RowanmoorSep 28 2016

Having your cake and eating it

twitter-iconfacebook-iconlinkedin-iconmail-iconprint-icon
Search supported by

Financial services commentators roundly defended the importance, for the vast majority of people, of using a pension as part of their retirement planning. There have also been many articles warning of the risks associated with the belief that ‘my home is my pension’, pointing out some of the issues of the nest egg actually being the nest.

In any case, it does not have to be a choice between a pension or property investment. A ‘best of both worlds’ scenario of investing in property via a pension does exist. Although residential property is not viable in a self-invested personal pension, investment can be made in commercial property. Given the many benefits a client can derive from property investment, such as tax-free rental income, improved cash flow, or inheritance tax exemption, holding property can be a fundamental element of retirement planning.

Dealing with complexity 

There are collective investments on the market, such as property funds and real estate investment trusts, which may be suitable for general investors, can offer exposure to property investments, and avoid direct ownership of property by a pension. 

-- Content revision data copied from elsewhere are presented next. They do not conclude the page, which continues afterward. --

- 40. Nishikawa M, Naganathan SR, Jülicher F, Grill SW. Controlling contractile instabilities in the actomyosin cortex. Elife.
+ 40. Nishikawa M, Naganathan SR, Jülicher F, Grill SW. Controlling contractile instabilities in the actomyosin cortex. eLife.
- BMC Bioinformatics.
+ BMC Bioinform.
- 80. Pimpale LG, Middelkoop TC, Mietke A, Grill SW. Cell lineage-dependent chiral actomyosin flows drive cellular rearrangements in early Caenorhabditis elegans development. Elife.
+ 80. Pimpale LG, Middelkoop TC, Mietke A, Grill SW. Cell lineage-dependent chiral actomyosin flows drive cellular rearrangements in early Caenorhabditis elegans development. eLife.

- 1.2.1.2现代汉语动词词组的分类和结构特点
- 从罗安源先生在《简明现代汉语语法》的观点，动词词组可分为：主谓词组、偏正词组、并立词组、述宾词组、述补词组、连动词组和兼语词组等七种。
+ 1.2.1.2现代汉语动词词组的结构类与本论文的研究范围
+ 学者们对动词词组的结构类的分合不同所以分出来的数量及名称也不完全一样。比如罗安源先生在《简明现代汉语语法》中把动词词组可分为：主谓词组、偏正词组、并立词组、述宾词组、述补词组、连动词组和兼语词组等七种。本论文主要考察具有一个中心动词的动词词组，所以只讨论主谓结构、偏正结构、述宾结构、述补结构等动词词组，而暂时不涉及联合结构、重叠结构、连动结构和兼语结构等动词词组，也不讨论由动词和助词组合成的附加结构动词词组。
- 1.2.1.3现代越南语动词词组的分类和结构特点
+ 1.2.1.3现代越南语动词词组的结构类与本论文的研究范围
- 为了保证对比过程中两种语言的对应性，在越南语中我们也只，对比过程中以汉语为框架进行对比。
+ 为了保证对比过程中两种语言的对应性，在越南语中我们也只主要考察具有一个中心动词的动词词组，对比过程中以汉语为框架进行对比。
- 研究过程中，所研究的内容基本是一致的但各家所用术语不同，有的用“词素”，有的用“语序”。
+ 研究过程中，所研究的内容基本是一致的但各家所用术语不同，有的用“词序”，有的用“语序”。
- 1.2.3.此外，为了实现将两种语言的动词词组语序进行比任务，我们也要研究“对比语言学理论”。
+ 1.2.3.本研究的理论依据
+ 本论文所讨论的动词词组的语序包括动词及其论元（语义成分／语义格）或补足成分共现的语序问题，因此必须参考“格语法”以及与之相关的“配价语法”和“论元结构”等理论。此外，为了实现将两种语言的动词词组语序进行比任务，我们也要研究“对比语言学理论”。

However, advisers who are operating in the higher net-worth area of the market and are au fait with using bespoke Sipps will be familiar with scenarios where a client is looking to purchase a very particular property and whose requirements necessitate a higher level of expertise.

Mr Haldane’s comments were not the first time his views on retirement have made the news this year. In May, he suggested pensions were overly complex. 

There is no denying that the constant changing of pension rules has not helped the aim of delivering simplicity, but it can be argued his suggested alternative of property purchase is also  far from simple. That is why most of us will employ the services of solicitors and surveyors to see us through our house-buying transactions. 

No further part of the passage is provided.